Workload Management
This topic covers how to manage resources and workloads by routing queries to particular engines through rules.
Overview
You can manage Dremio workloads via routing rules, which are evaluated at runtime (before query planning) to decide which query engine to use for a given query. In projects with only one engine, all queries share the same execution resources and route to the same single engine. However, when multiple engines are provisioned, rules determine the engine to be used.
You must arrange the rules in the order that you want them to be evaluated. In the case that multiple rules evaluate to true for a given query, the first rule that returns true will be used to select the engine. The following diagram shows a series of rules that are evaluated when a job gets submitted.
- Rule1 routes jobs to Engine1
- Rule2 routes jobs to Engine2
- Rule3 routes jobs to the default engine that was created on project start up
- Rule4 rejects the jobs that evaluate to true
Rules
You can use Dremio SQL syntax to specify rules to target particular jobs.
The following are the types of rules that can be created along with examples.
User
Create a rule that identifies the user that triggers the job.
Create rule that identifies userUSER in ('JRyan','PDirk','CPhillips')
Group Membership
Create a rule that identifies if the user that triggers the job is part of a particular group.

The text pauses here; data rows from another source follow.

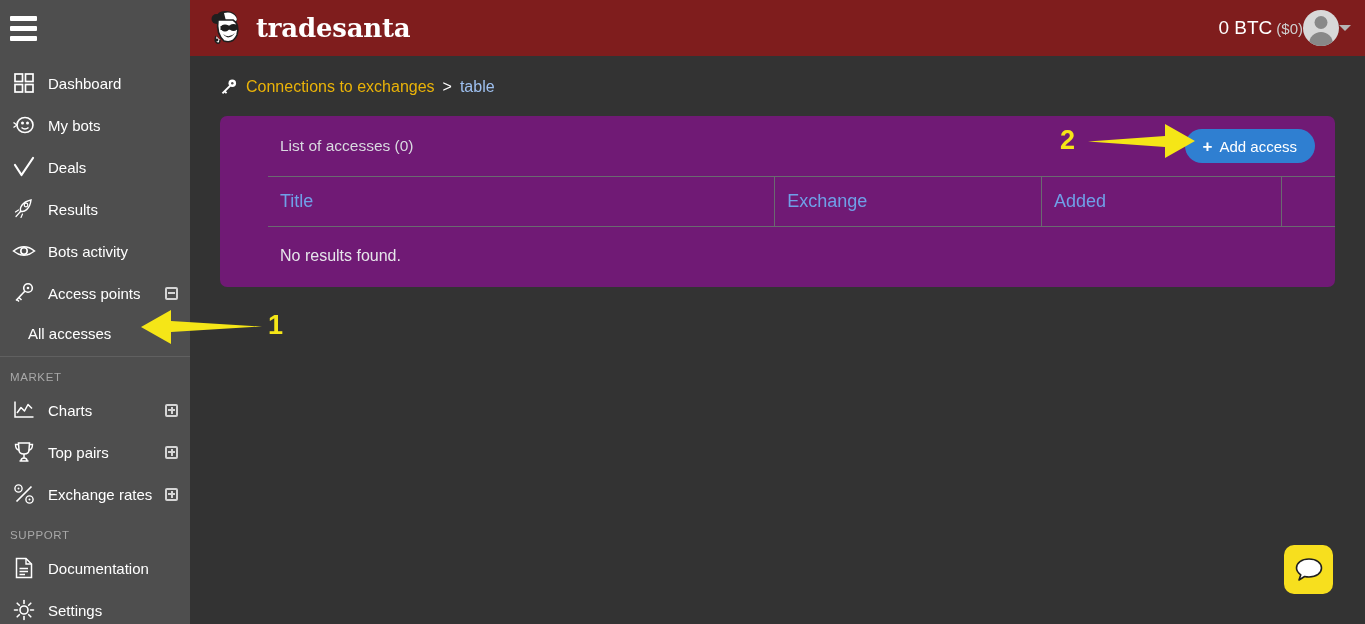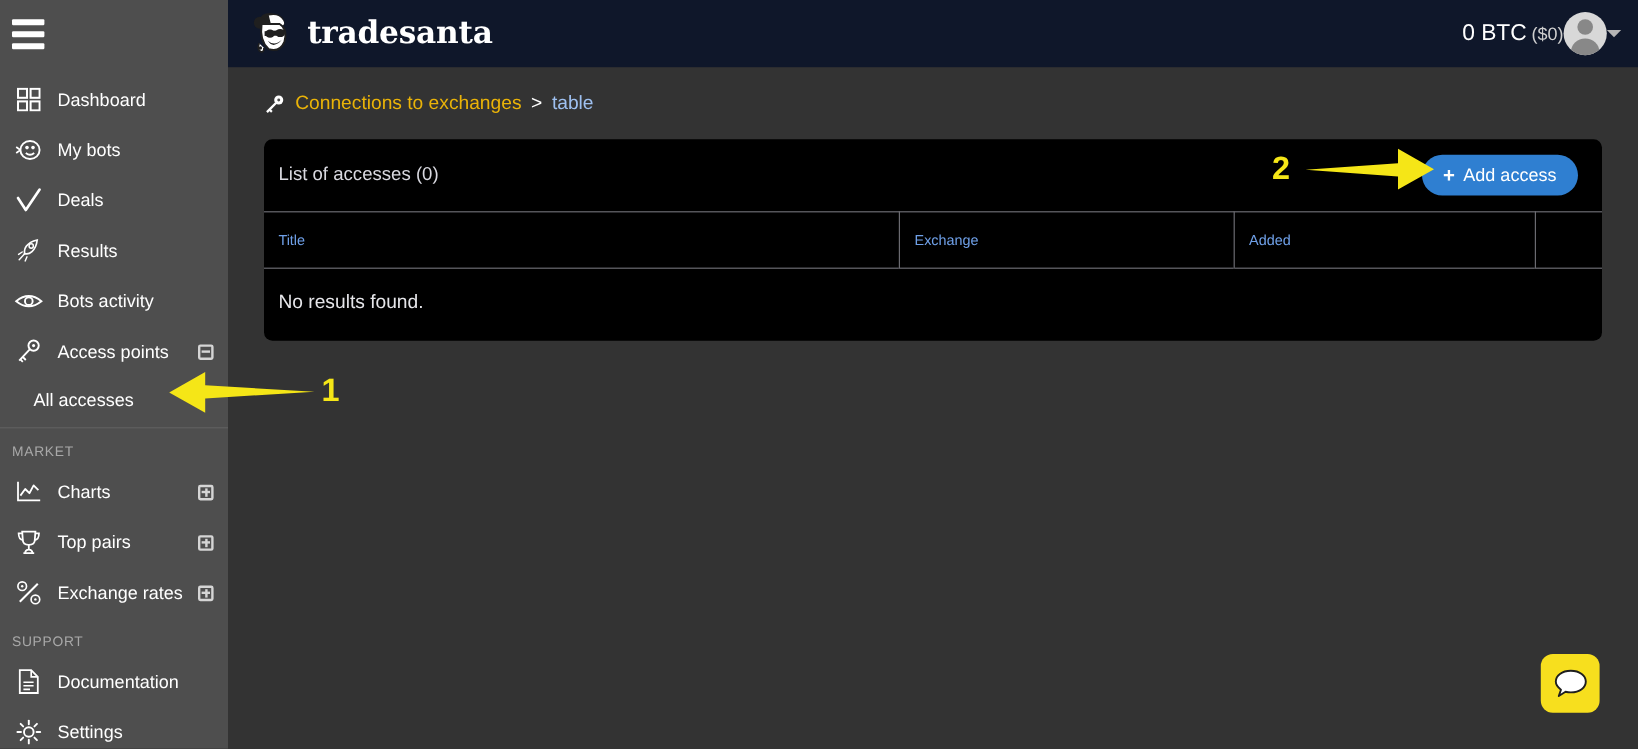--- a/index.html
+++ b/index.html
@@ -68,7 +68,7 @@
   .main { flex: 1 1 auto; height: 624px; background: #333333; position: relative; }
 
   .topbar {
-    height: 56px; background: #0f172a;
+    height: 56px; background: #7f1d1d;
     display: flex; align-items: center;
     padding: 0 14px 0 14px;
   }

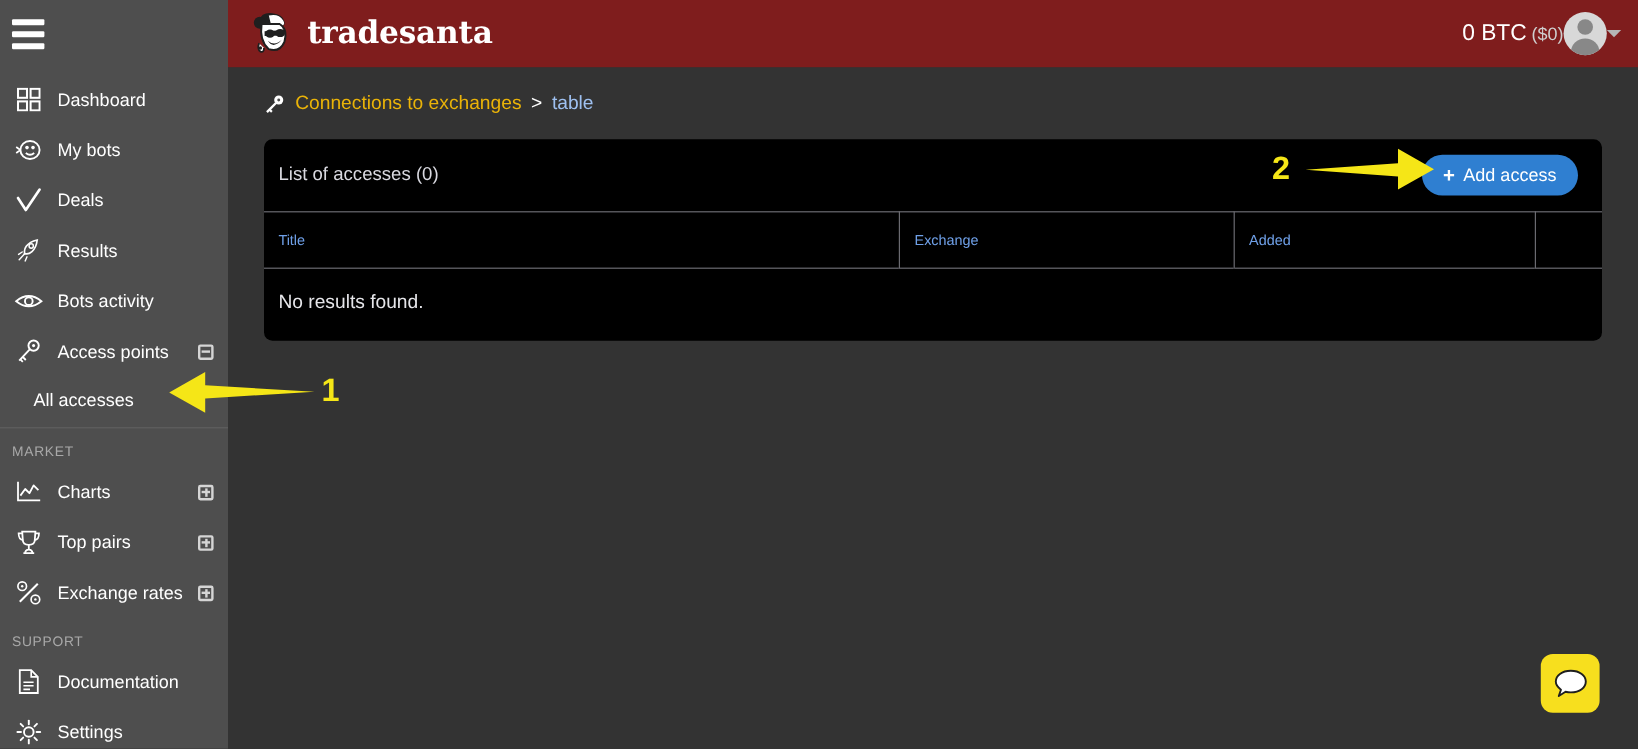--- a/index.html
+++ b/index.html
@@ -111,9 +111,10 @@
 
   .card {
     margin: 20px 30px 0 30px;
-    background: #000000;
+    background: #701a75;
     border-radius: 7px;
     overflow: hidden;
+    padding-left: 48px;
   }
   .card-head {
     height: 60px; display: flex; align-items: center;

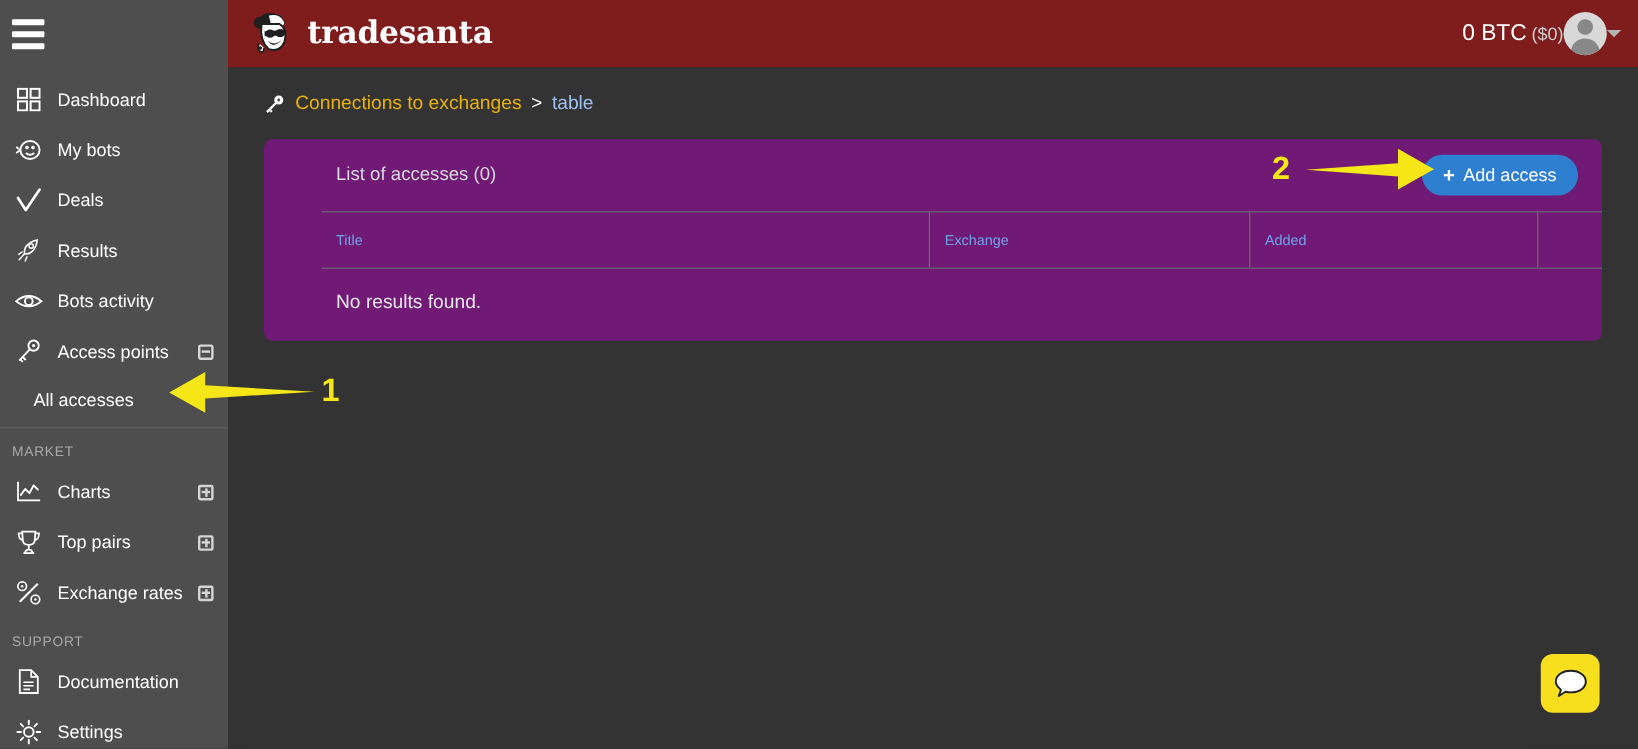--- a/index.html
+++ b/index.html
@@ -138,7 +138,7 @@
     border-top: 1px solid #6a6a70;
   }
   table.grid th {
-    color: #6fa0e8; font-size: 12px;
+    color: #6fa0e8; font-size: 18px;
     padding: 14px 0 14px 12px;
     height: 47px;
     border-right: 1px solid #6a6a70;

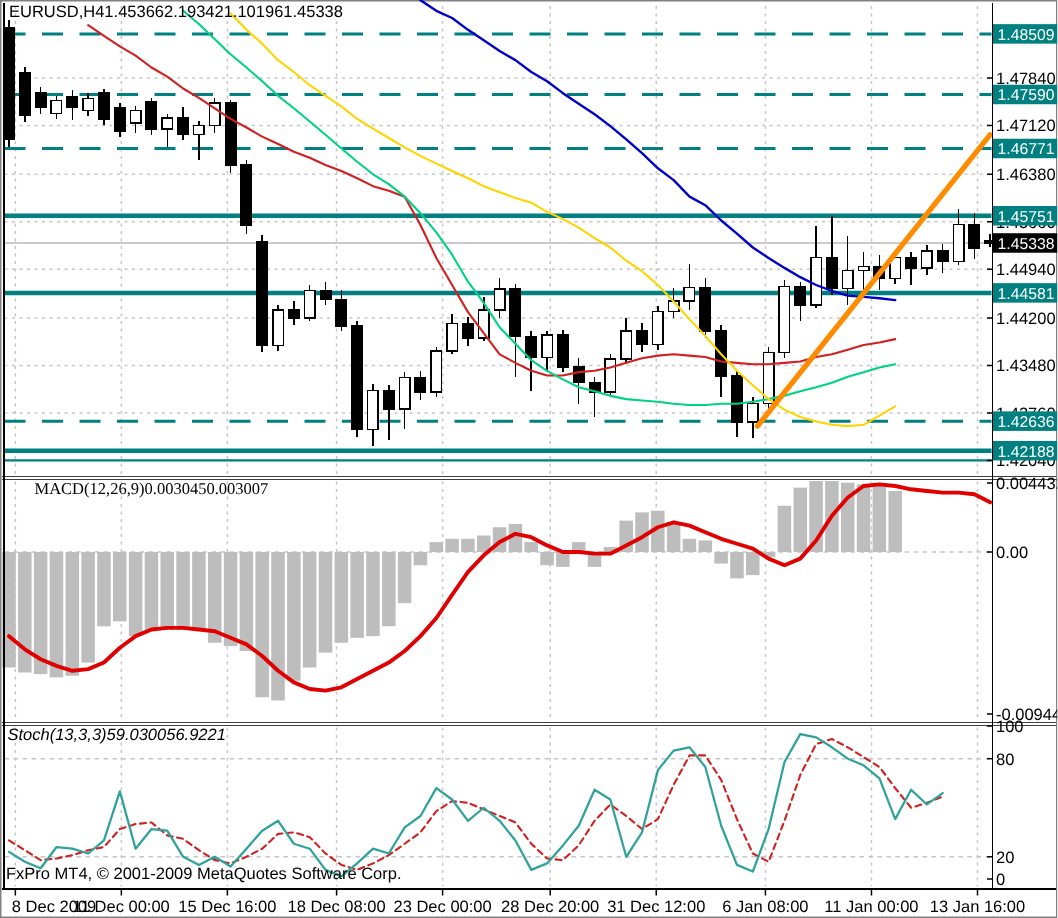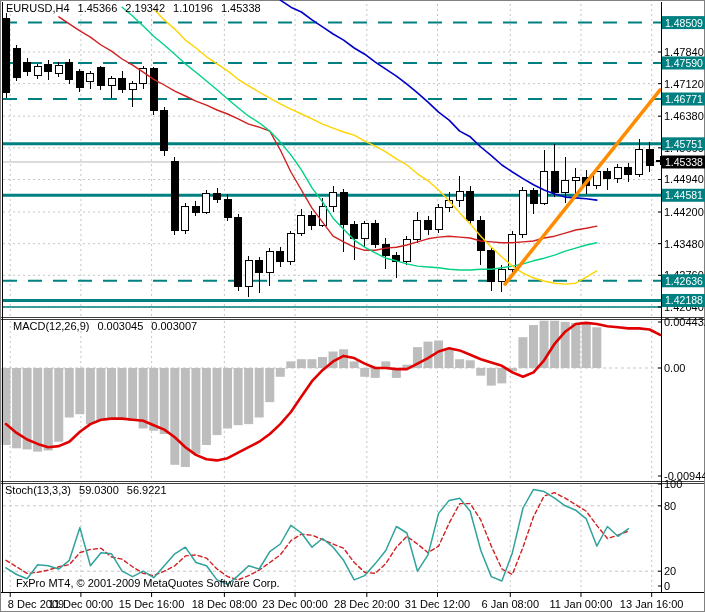--- a/index.html
+++ b/index.html
@@ -6,7 +6,7 @@
   #app{position:relative;width:705px;height:612px;background:#ffffff;font-family:"Liberation Sans",sans-serif;overflow:hidden;}
   #chart{position:absolute;left:0;top:0;}
   .overlay{position:absolute;font-size:11px;color:#000;white-space:nowrap;line-height:13px;}
-  .overlay .val{margin-left:8px;}
+  .overlay .val{}
   #title-overlay{left:6px;top:2px;}
   #macd-overlay{left:13px;top:320px;}
   #stoch-overlay{left:5px;top:484px;}

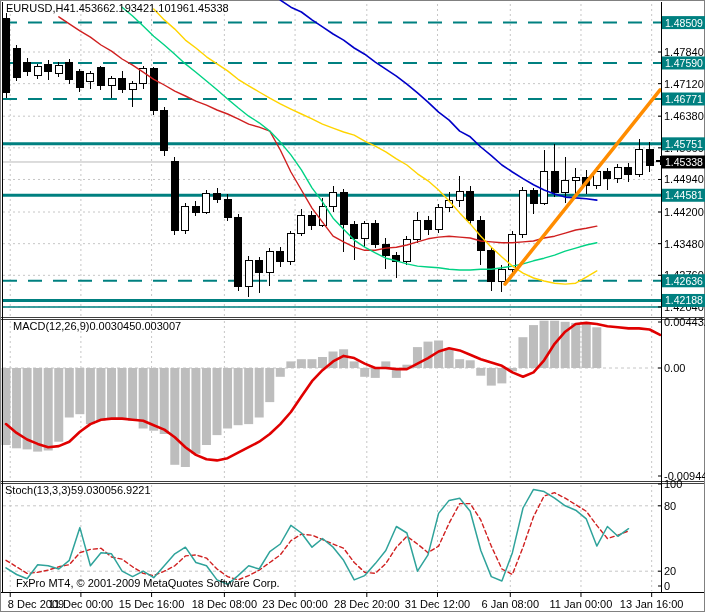--- a/index.html
+++ b/index.html
@@ -8,7 +8,7 @@
   .overlay{position:absolute;font-size:11px;color:#000;white-space:nowrap;line-height:13px;}
   .overlay .val{}
   #title-overlay{left:6px;top:2px;}
-  #macd-overlay{left:13px;top:320px;}
+  #macd-overlay{left:23px;top:320px;font-family:Liberation Serif, serif;}
   #stoch-overlay{left:5px;top:484px;}
   #copyright-overlay{left:16px;top:577px;}
 </style>

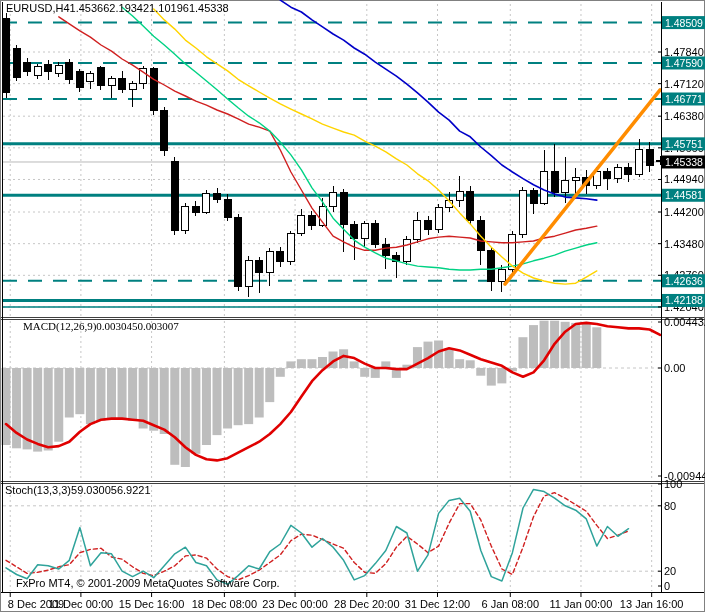--- a/index.html
+++ b/index.html
@@ -9,7 +9,7 @@
   .overlay .val{}
   #title-overlay{left:6px;top:2px;}
   #macd-overlay{left:23px;top:320px;font-family:Liberation Serif, serif;}
-  #stoch-overlay{left:5px;top:484px;}
+  #stoch-overlay{left:5px;top:484px;font-style:italic;}
   #copyright-overlay{left:16px;top:577px;}
 </style>
 </head>

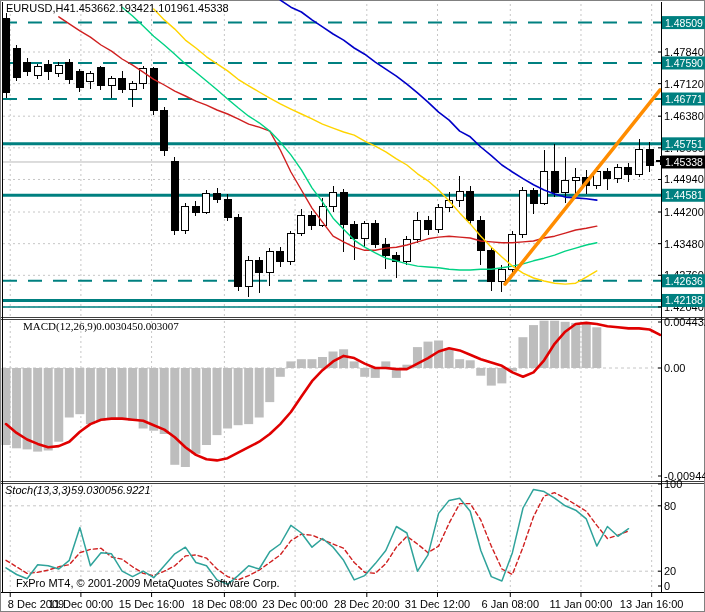--- a/index.html
+++ b/index.html
@@ -10,7 +10,7 @@
   #title-overlay{left:6px;top:2px;}
   #macd-overlay{left:23px;top:320px;font-family:Liberation Serif, serif;}
   #stoch-overlay{left:5px;top:484px;font-style:italic;}
-  #copyright-overlay{left:16px;top:577px;}
+  #copyright-overlay{left:4px;top:577px;}
 </style>
 </head>
 <body>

Create rule that identifies whether user belongs to a specified groupis_member('MarketingOps') OR
is_member('Engineering')
Job Type
Create a rule depending on the type of job. The types of jobs can be identified by the following categories:
- Flight
- JDBC
- Internal Preview
- Internal Run
- Metadata Refresh
- ODBC
- Reflections
- REST
- UI Download
- UI Preview
- UI Run
query_type() IN ('JDBC', 'ODBC', 'UI Run', 'Flight')
Query Label
Labels enable rules that route queries running named commands to specific engines. Dremio supports the following query labels:
| Query Label | Description |
|---|---|
| COPY | Assigned to all queries running a COPY INTO SQL command |
| CTAS | Assigned to all queries running a CREATE TABLE AS SQL command |
| DML | Assigned to all queries running an INSERT, UPDATE, DELETE, MERGE, or TRUNCATE SQL command |
| OPTIMIZATION | Assigned to all queries running an OPTIMIZE SQL command |
Here are two example routing rules:
Create a routing rule for queries running a COPY INTO commandquery_label() IN ('COPY')
query_label() IN ('DML')
Query Attributes
Query attributes enable routing rules that direct queries to specific engines based on their characteristics.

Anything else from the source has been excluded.